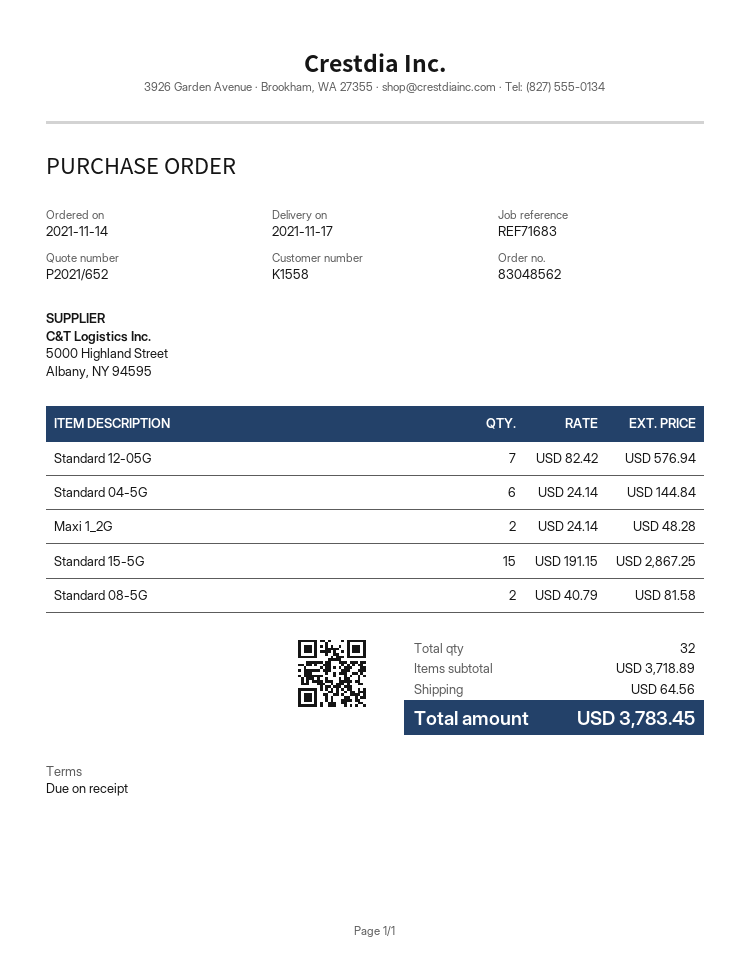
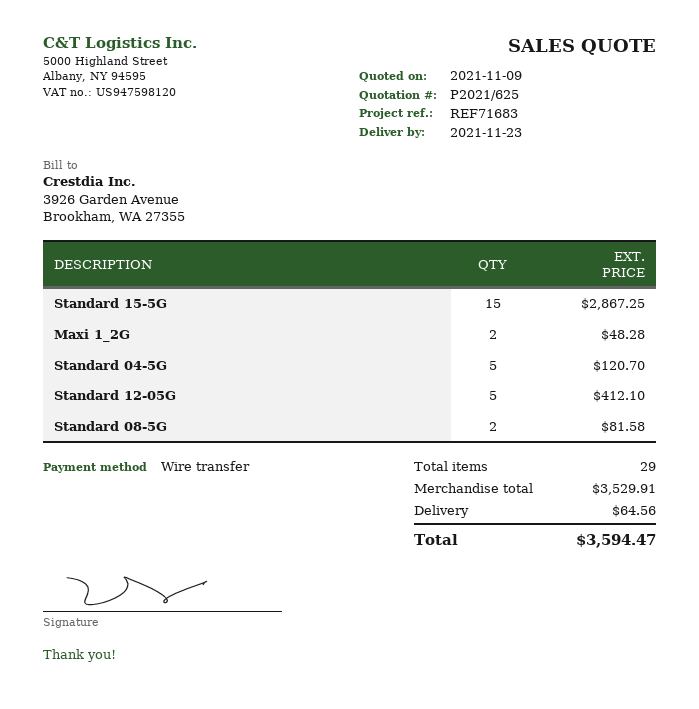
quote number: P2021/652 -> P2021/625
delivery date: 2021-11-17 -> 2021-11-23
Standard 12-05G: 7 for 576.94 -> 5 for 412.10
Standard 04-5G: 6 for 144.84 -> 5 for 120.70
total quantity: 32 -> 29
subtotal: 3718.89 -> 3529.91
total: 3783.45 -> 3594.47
= = = =
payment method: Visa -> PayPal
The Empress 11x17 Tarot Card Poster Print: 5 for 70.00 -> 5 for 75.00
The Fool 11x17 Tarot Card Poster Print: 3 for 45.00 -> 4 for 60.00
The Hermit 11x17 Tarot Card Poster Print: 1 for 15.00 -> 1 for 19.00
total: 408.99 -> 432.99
= = = =
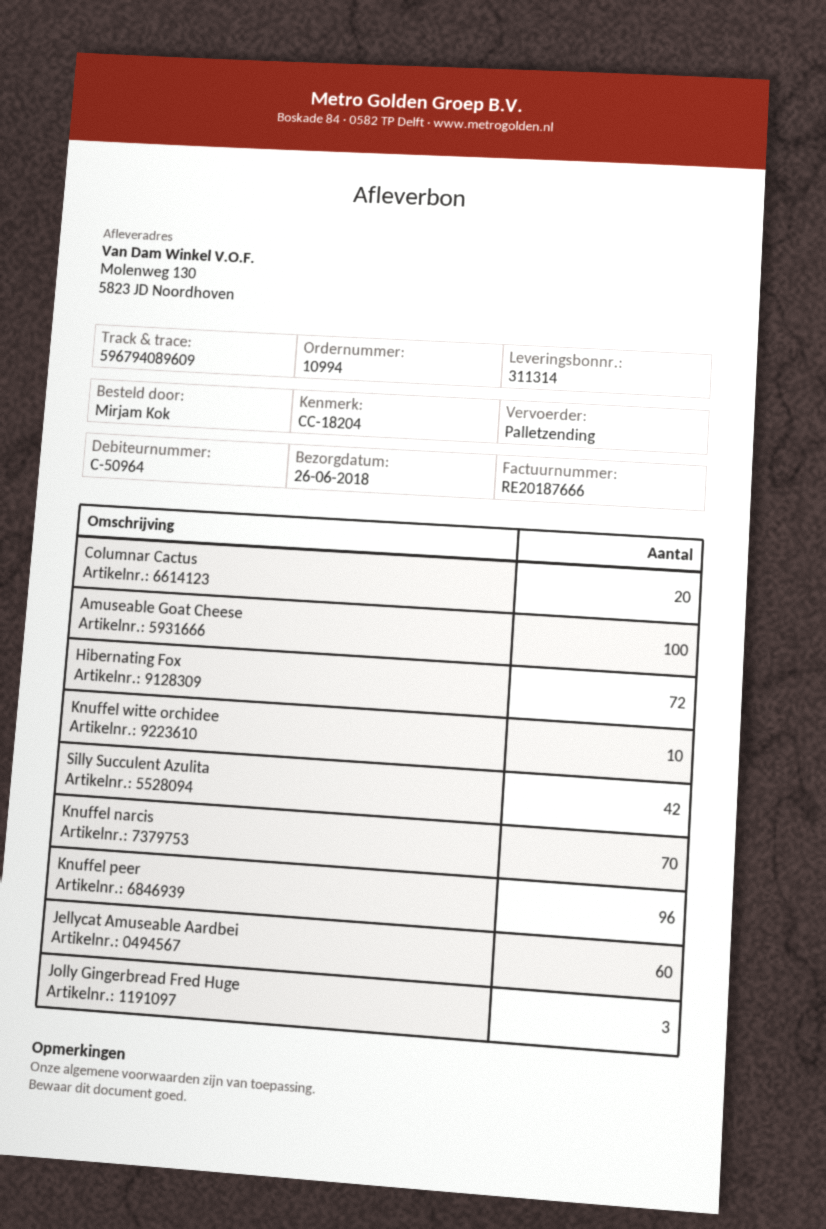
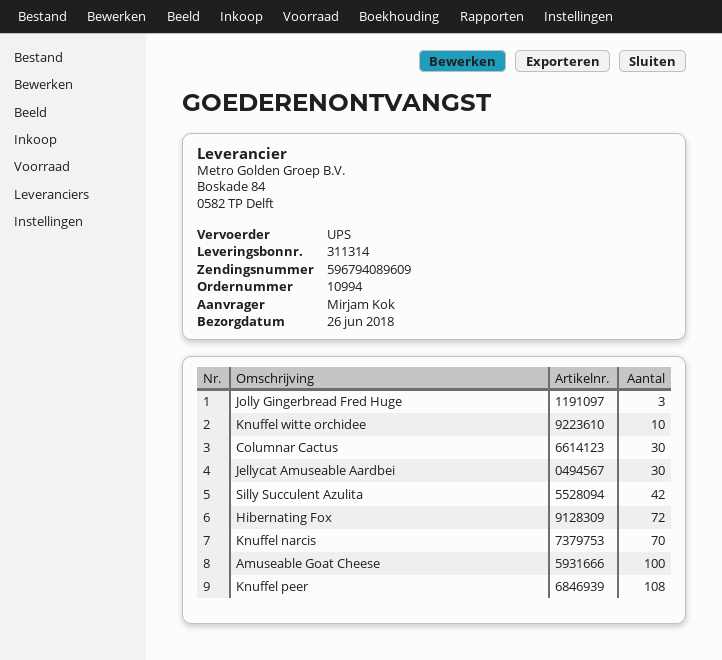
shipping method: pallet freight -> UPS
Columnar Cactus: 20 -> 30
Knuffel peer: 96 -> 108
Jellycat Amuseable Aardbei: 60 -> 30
= = = =
**To do**
Only one stretch of the records above is wanted: the lines between the one holding "The Fool 11x17" and the one holding "total: 408.99 -> 432.99", inclusive, reproduced exactly.

**Task output**
The Fool 11x17 Tarot Card Poster Print: 3 for 45.00 -> 4 for 60.00
The Hermit 11x17 Tarot Card Poster Print: 1 for 15.00 -> 1 for 19.00
total: 408.99 -> 432.99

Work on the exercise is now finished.